Andysmum Report 14 Apr 2012 12:27

This is from Wikipedia

Early history
Apprenticeships have a long tradition in the United Kingdom, dating back to around the 12th century and flourishing by the 14th century. The parents or guardians of a minor would agree with a Guild's Master craftsman the conditions for an apprenticeship which would bind the minor for 5–9 years (e.g. from age 14 to 21). They would pay a premium to the craftsman and the contract would be recorded in an indenture.[15] In 1563, the Statute of Artificers and Apprentices was passed to regulate and protect the apprenticeship system, forbidding anyone from practising a trade or craft without first serving a 7-year period as an apprentice to a master[16] (though in practice Freemen's sons could negotiate shorter terms).[17]
From 1601, 'parish' apprenticeships under the Elizabethan Poor Law came to be used as a way of providing for poor, illegitimate and orphaned children of both sexes alongside the regular system of skilled apprenticeships, which tended to provide for boys from slightly more affluent backgrounds. These parish apprenticeships, which could be created with the assent of two Justices of the Peace, supplied apprentices for occupations of lower status such as farm labouring, brickmaking and menial household service.[15]
In the early years of the Industrial Revolution entrepreneurs began to resist the restrictions of the apprenticeship system,[18] and a legal ruling established that the Statute of Apprentices did not apply to trades that were not in existence when it was passed in 1563, thus excluding many new 18th century industries.[16] In 1814 compulsory apprenticeship by indenture was abolished.

Perhaps he was apprenticed as a farm labourer. I think the Society of Genealogists has an Index of Apprentices, but I don't know how complete it is, nor who can look at it. No doubt somebody on here will be able to advise further.

Julia

Julia Report 14 Apr 2012 12:05

Thanks for trying Maddie. Perhaps I will come across apprentices when least lookong for it.

Many,many Thanks

Julia in Derbyshire

Maddie

Maddie Report 14 Apr 2012 11:05

sorry, can't see him on fmp
Maddie

Julia

Julia Report 14 Apr 2012 10:54

Thank you both for this information.
Maddie what happened is this. My 6 x Gt Grandfather in his will left to his grandson John Rower b 1740 Peterborough,'£5 to be paid whenhe is of age to be apprenticed'. At the time of the will John was 12 years old. I then find him in Elton, Huntingdonshire, when he was about 32 years old. I do not know in what trade he was apprenticed, but the family were farmering stock.
I suppose I am clutching at straws really, but you have to try
I do know when I worked in the printing trade, about 25 years ago, the company took on 3 apprentices, which served 5 years. I do understand that apprentiships were longer, years ago, and they had to have their papers stamped when finishing it.
I hope this helps somewhat.
Many,many thanks for the interest.

Julia in Derbyshire

Ivy

Ivy Report 14 Apr 2012 10:47

Indentures had to be stamped, so records were kept by the Stamp Office (1710 to 1811)

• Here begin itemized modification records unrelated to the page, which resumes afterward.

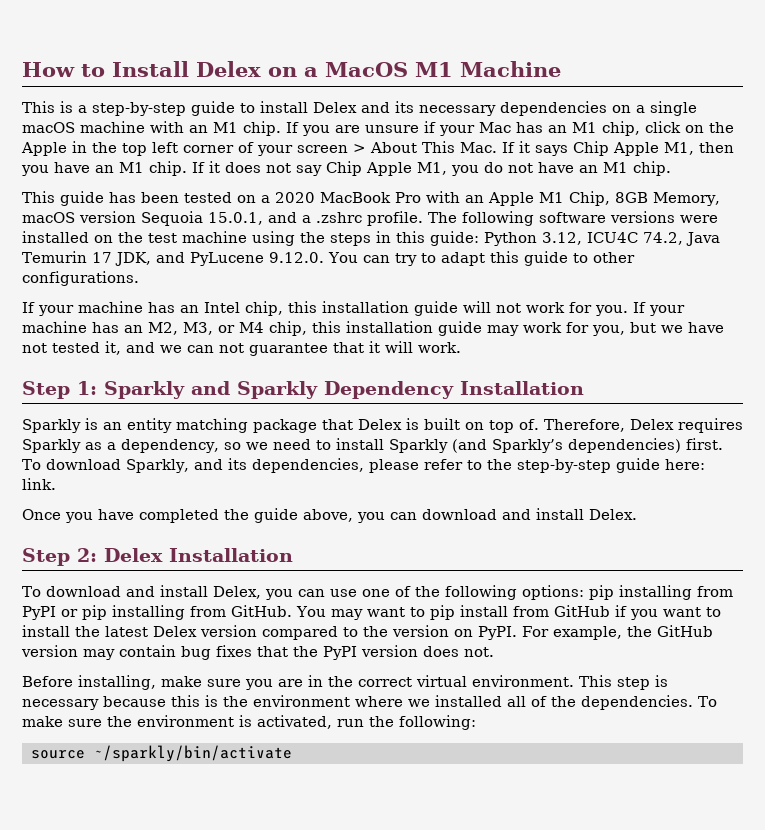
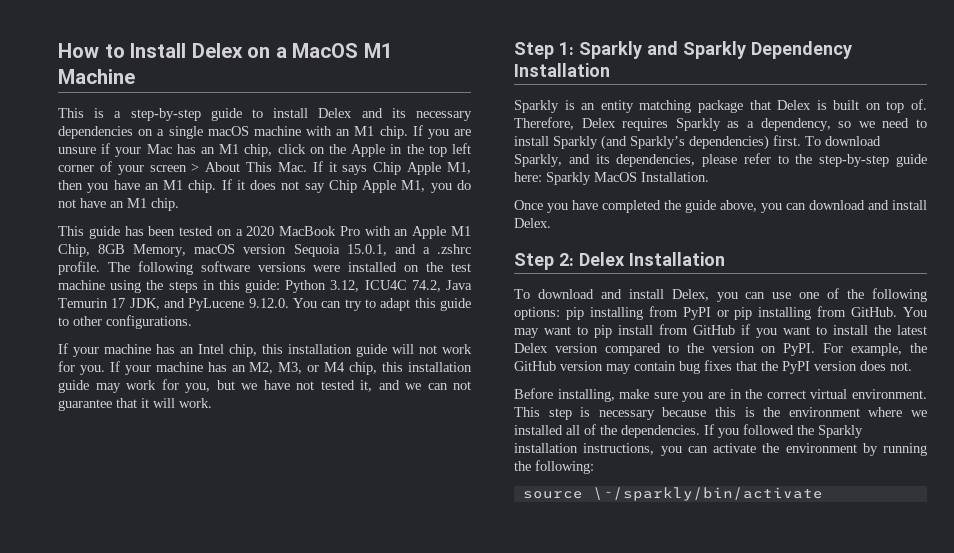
- To download Sparkly, and its dependencies, please refer to the step-by-step guide here: link.
+ To download Sparkly, and its dependencies, please refer to the step-by-step guide here: Sparkly MacOS Installation.
- To make sure the environment is activated, run the following:
+ If you followed the Sparkly installation instructions, you can activate the environment by running the following:
- source ~/sparkly/bin/activate
+ source \~/sparkly/bin/activate

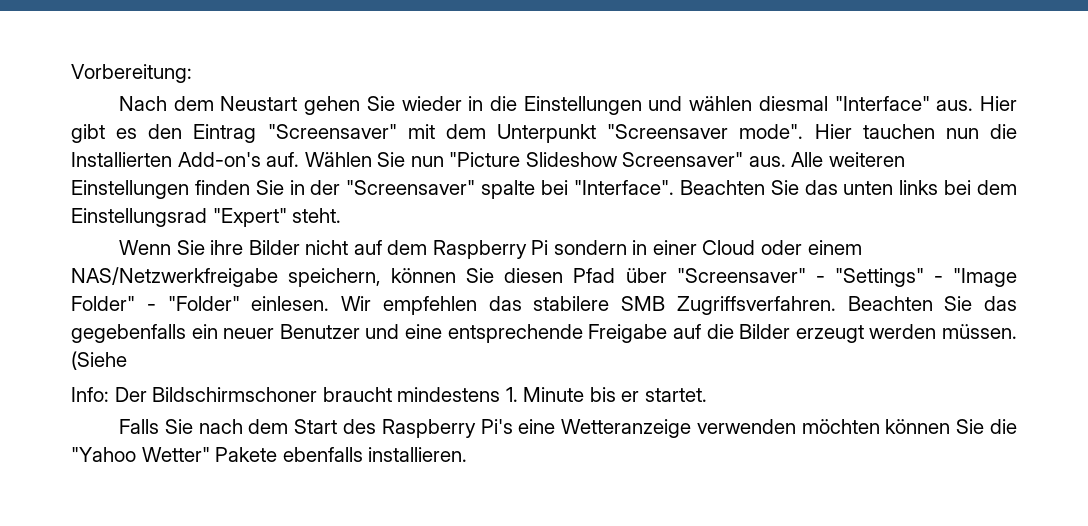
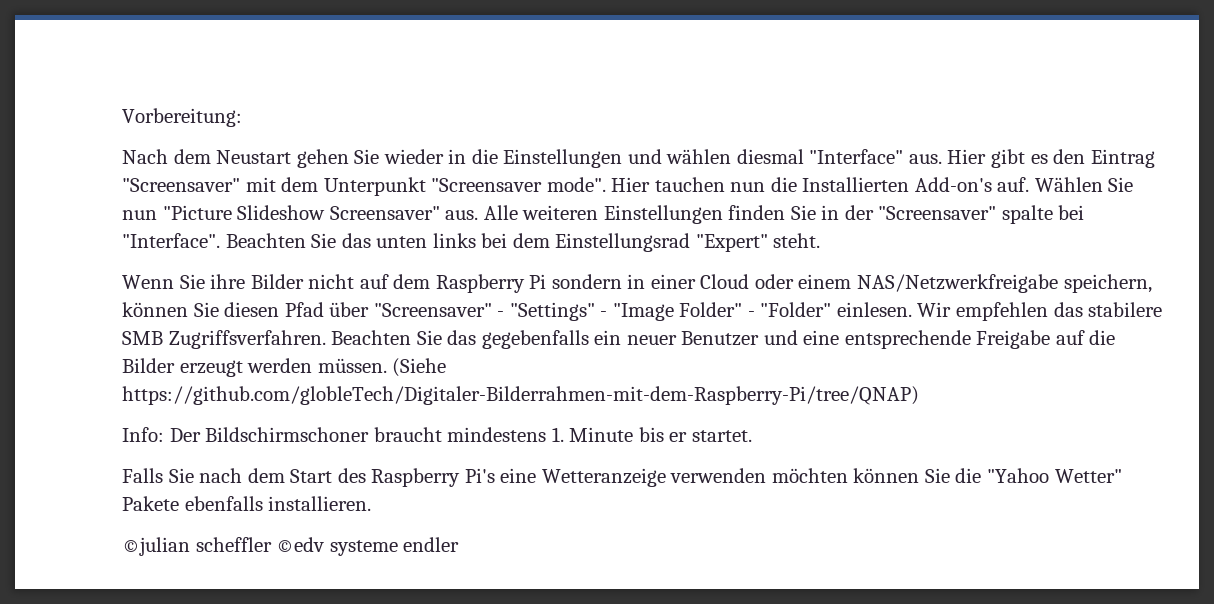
- (Siehe
+ (Siehe https://github.com/globleTech/Digitaler-Bilderrahmen-mit-dem-Raspberry-Pi/tree/QNAP)
+ ©julian scheffler ©edv systeme endler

National Archives have published a couple of research guides on these - see:

http://www.nationalarchives.gov.uk/records/looking-for-person/apprentice.htm

and

http://www.nationalarchives.gov.uk/records/research-guides/apprenticeship-records.htm

Maddie

Maddie Report 14 Apr 2012 10:45

Find my past has some records for 1710 - 1774
anyone in particular ?
Maddie

Julia

Julia Report 14 Apr 2012 09:41

Could anyone please give me a lead as to where I would look for Apprentiships in the 1700's. Is there a register of sorts, or similar.